Work order: Locate every line in the records below that holds the word "constraints" and return each one.

Data records:
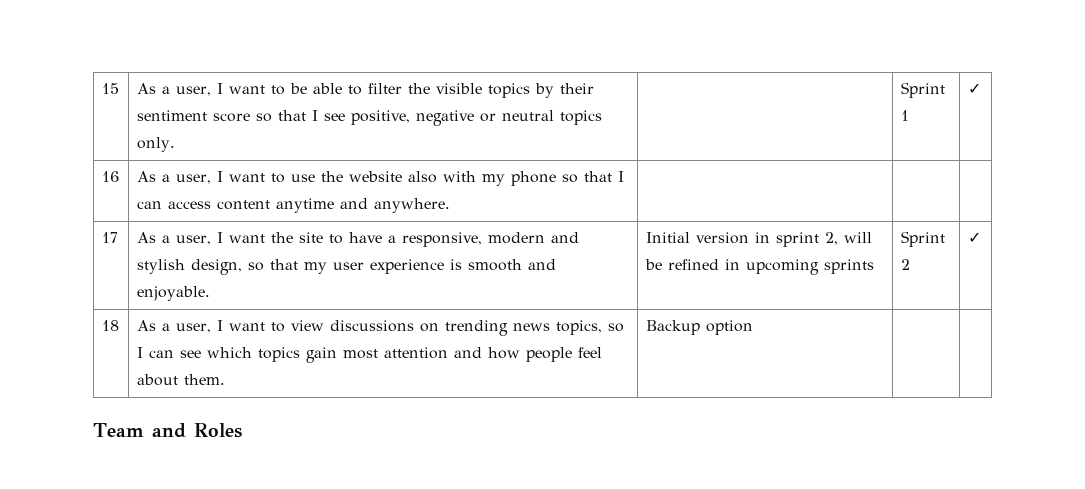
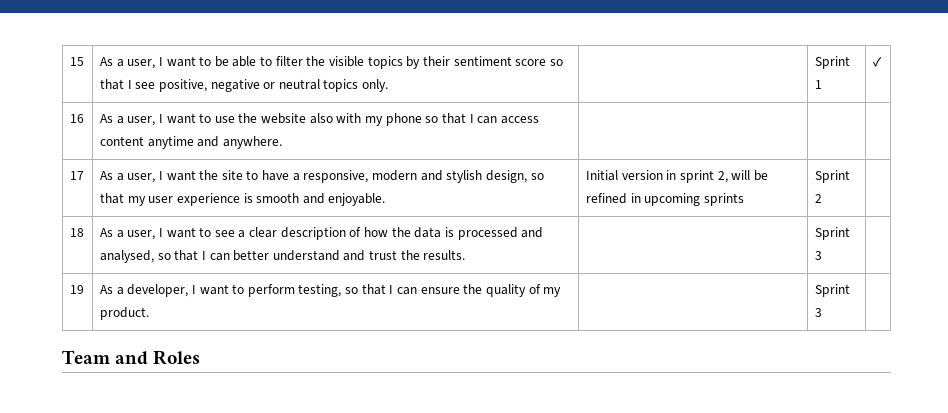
- 17 | As a user, I want the site to have a responsive, modern and stylish design, so that my user experience is smooth and enjoyable. | Initial version in sprint 2, will be refined in upcoming sprints | Sprint 2 | ✓
+ 17 | As a user, I want the site to have a responsive, modern and stylish design, so that my user experience is smooth and enjoyable. | Initial version in sprint 2, will be refined in upcoming sprints | Sprint 2 |
- 18 | As a user, I want to view discussions on trending news topics, so I can see which topics gain most attention and how people feel about them. | Backup option | |
+ 18 | As a user, I want to see a clear description of how the data is processed and analysed, so that I can better understand and trust the results. | | Sprint 3 |
+ 19 | As a developer, I want to perform testing, so that I can ensure the quality of my product. | | Sprint 3 |

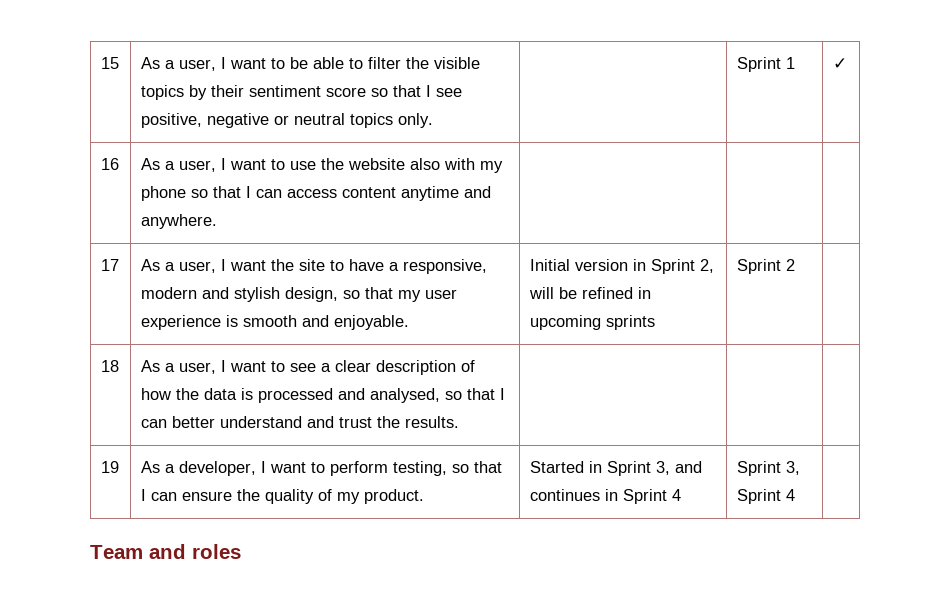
- 17 | As a user, I want the site to have a responsive, modern and stylish design, so that my user experience is smooth and enjoyable. | Initial version in sprint 2, will be refined in upcoming sprints | Sprint 2 |
+ 17 | As a user, I want the site to have a responsive, modern and stylish design, so that my user experience is smooth and enjoyable. | Initial version in Sprint 2, will be refined in upcoming sprints | Sprint 2 |
- 18 | As a user, I want to see a clear description of how the data is processed and analysed, so that I can better understand and trust the results. | | Sprint 3 |
+ 18 | As a user, I want to see a clear description of how the data is processed and analysed, so that I can better understand and trust the results. | | |
- 19 | As a developer, I want to perform testing, so that I can ensure the quality of my product. | | Sprint 3 |
+ 19 | As a developer, I want to perform testing, so that I can ensure the quality of my product. | Started in Sprint 3, and continues in Sprint 4 | Sprint 3, Sprint 4 |
- Team and Roles
+ Team and roles

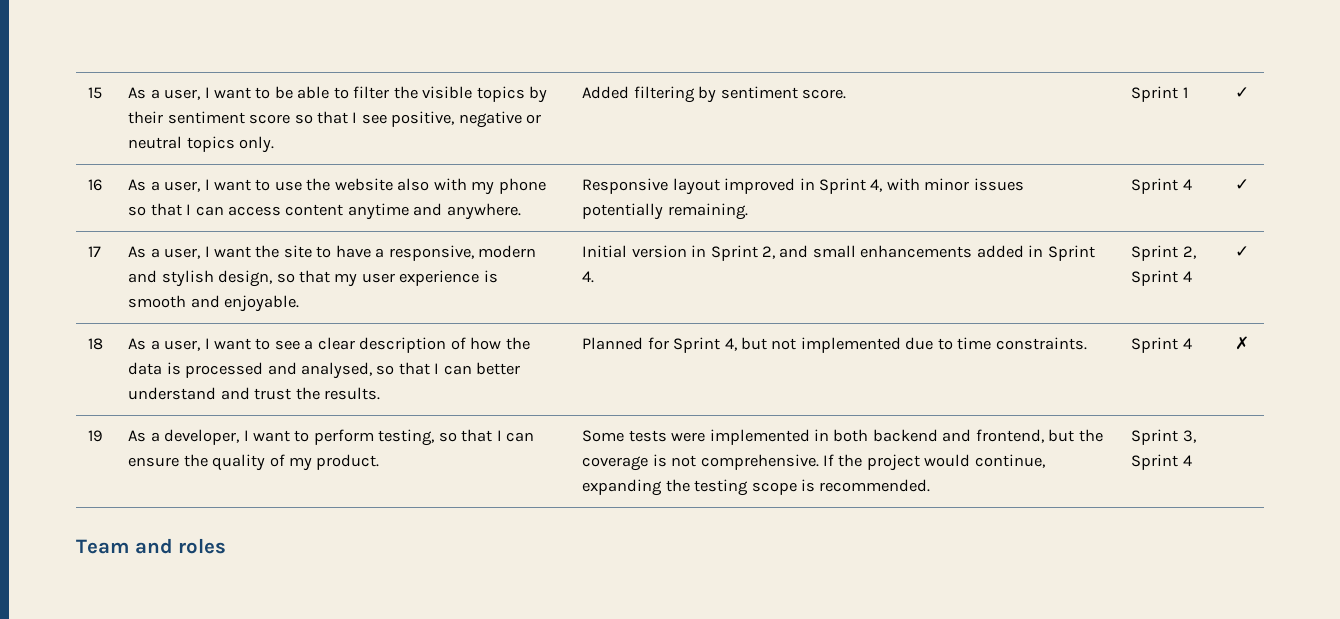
- 15 | As a user, I want to be able to filter the visible topics by their sentiment score so that I see positive, negative or neutral topics only. | | Sprint 1 | ✓
+ 15 | As a user, I want to be able to filter the visible topics by their sentiment score so that I see positive, negative or neutral topics only. | Added filtering by sentiment score. | Sprint 1 | ✓
- 16 | As a user, I want to use the website also with my phone so that I can access content anytime and anywhere. | | |
+ 16 | As a user, I want to use the website also with my phone so that I can access content anytime and anywhere. | Responsive layout improved in Sprint 4, with minor issues potentially remaining. | Sprint 4 | ✓
- Initial version in Sprint 2, will be refined in upcoming sprints | Sprint 2
+ Initial version in Sprint 2, and small enhancements added in Sprint 4. | Sprint 2, Sprint 4 | ✓
+ Planned for Sprint 4, but not implemented due to time constraints. | Sprint 4 | ✗
- Started in Sprint 3, and continues in Sprint 4
+ Some tests were implemented in both backend and frontend, but the coverage is not comprehensive. If the project would continue, expanding the testing scope is recommended.

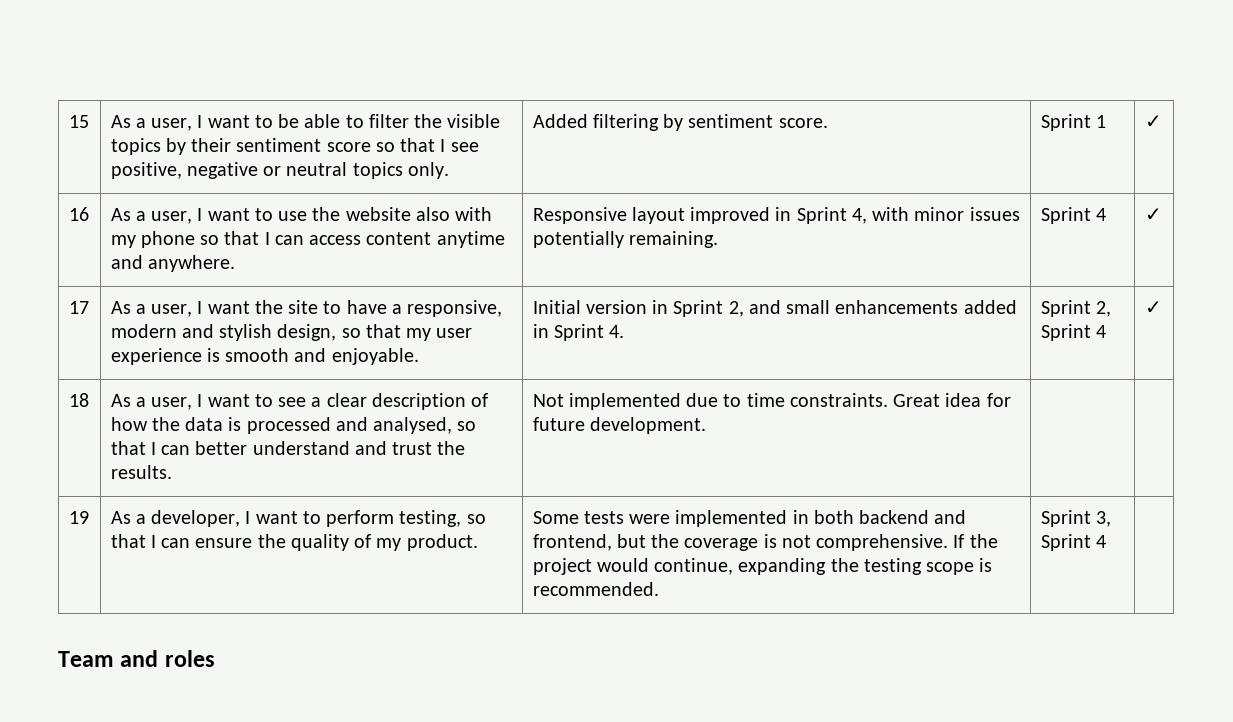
- Planned for Sprint 4, but not implemented due to time constraints. | Sprint 4 | ✗
+ Not implemented due to time constraints. Great idea for future development.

Solution for this exercise:
+ Planned for Sprint 4, but not implemented due to time constraints. | Sprint 4 | ✗
- Planned for Sprint 4, but not implemented due to time constraints. | Sprint 4 | ✗
+ Not implemented due to time constraints. Great idea for future development.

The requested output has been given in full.